▶ **What needs to be done**
Work out how many lines of the listing hold "value" and return that number by itself.

▶ **Dataset**
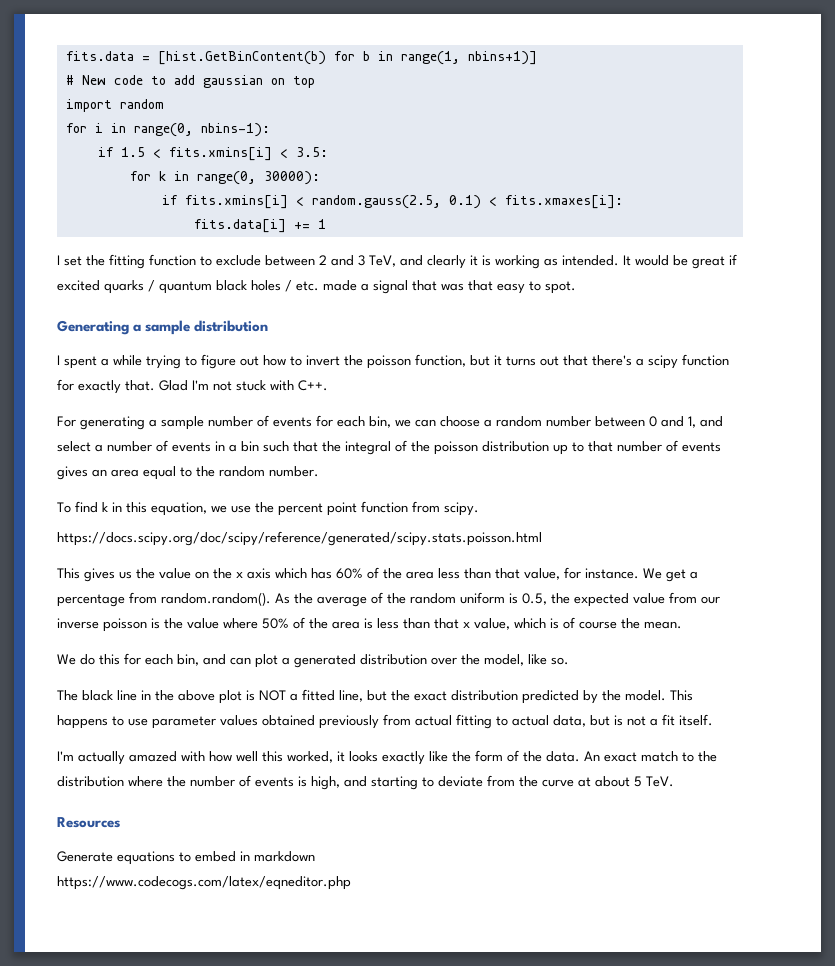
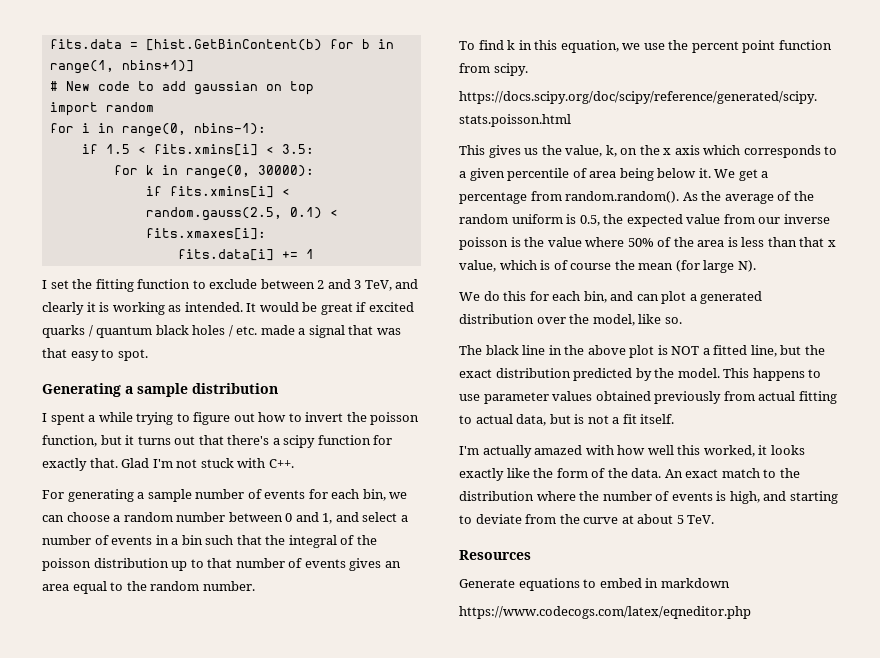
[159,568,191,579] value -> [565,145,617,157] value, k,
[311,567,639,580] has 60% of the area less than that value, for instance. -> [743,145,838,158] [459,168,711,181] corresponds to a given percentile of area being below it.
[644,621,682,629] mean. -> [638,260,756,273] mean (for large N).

==

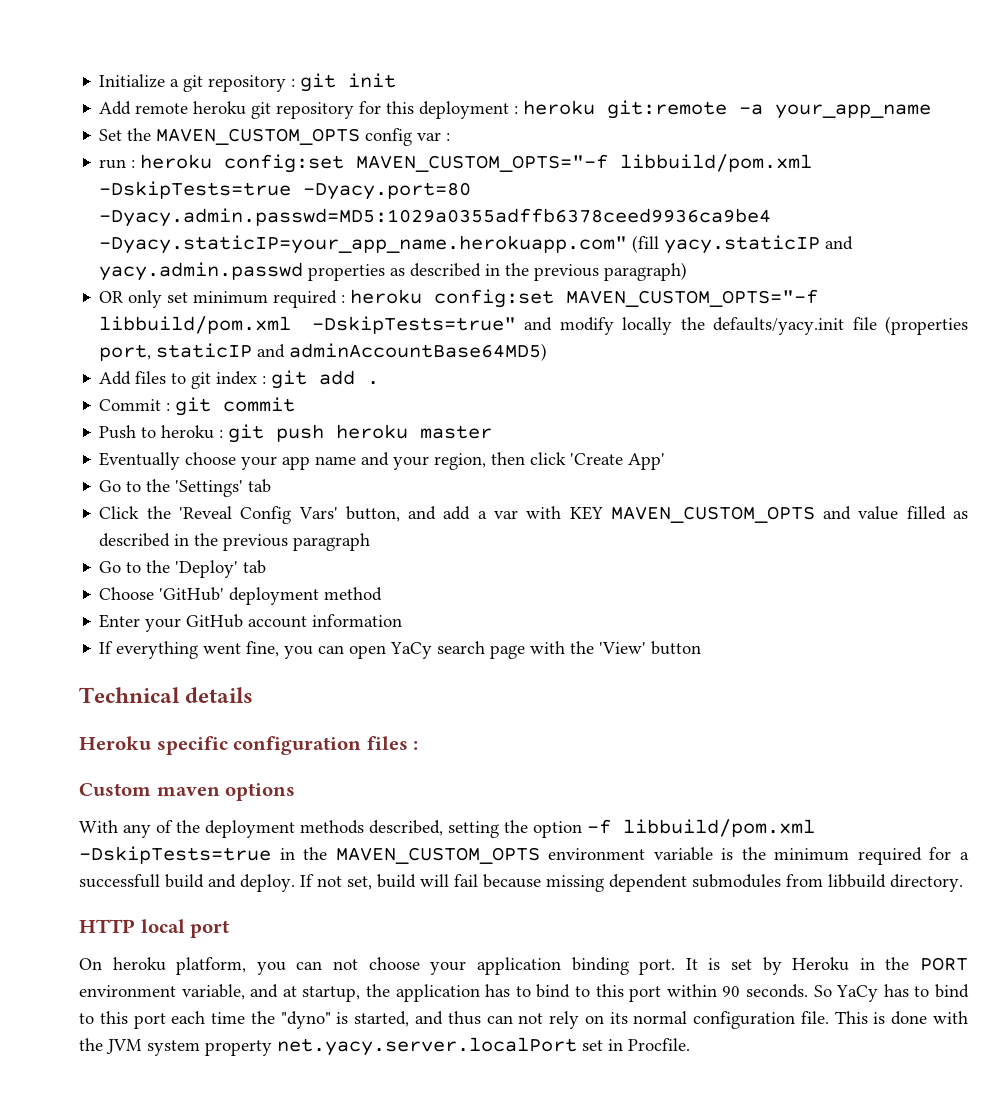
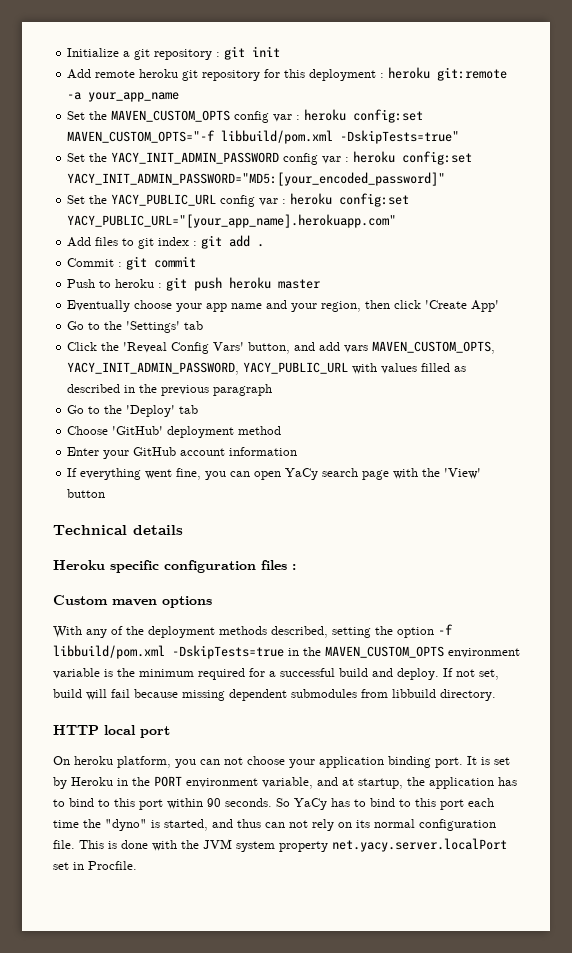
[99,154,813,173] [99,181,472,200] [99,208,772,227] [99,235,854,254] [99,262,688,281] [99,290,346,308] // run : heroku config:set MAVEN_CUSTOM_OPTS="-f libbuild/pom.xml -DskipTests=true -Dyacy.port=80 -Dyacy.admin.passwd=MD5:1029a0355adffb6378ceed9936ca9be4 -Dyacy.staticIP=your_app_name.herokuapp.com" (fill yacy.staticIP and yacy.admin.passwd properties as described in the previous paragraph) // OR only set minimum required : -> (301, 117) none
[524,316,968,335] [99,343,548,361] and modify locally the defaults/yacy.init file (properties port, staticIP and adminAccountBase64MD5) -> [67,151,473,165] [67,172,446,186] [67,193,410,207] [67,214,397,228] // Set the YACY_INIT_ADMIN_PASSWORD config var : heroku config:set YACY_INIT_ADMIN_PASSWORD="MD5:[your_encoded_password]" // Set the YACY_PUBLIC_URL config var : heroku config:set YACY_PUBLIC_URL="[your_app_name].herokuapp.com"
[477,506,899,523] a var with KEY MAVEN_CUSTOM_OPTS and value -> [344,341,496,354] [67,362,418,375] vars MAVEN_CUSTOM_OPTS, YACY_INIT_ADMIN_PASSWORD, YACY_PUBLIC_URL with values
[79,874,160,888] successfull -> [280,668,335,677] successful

▶ **Answer space**
3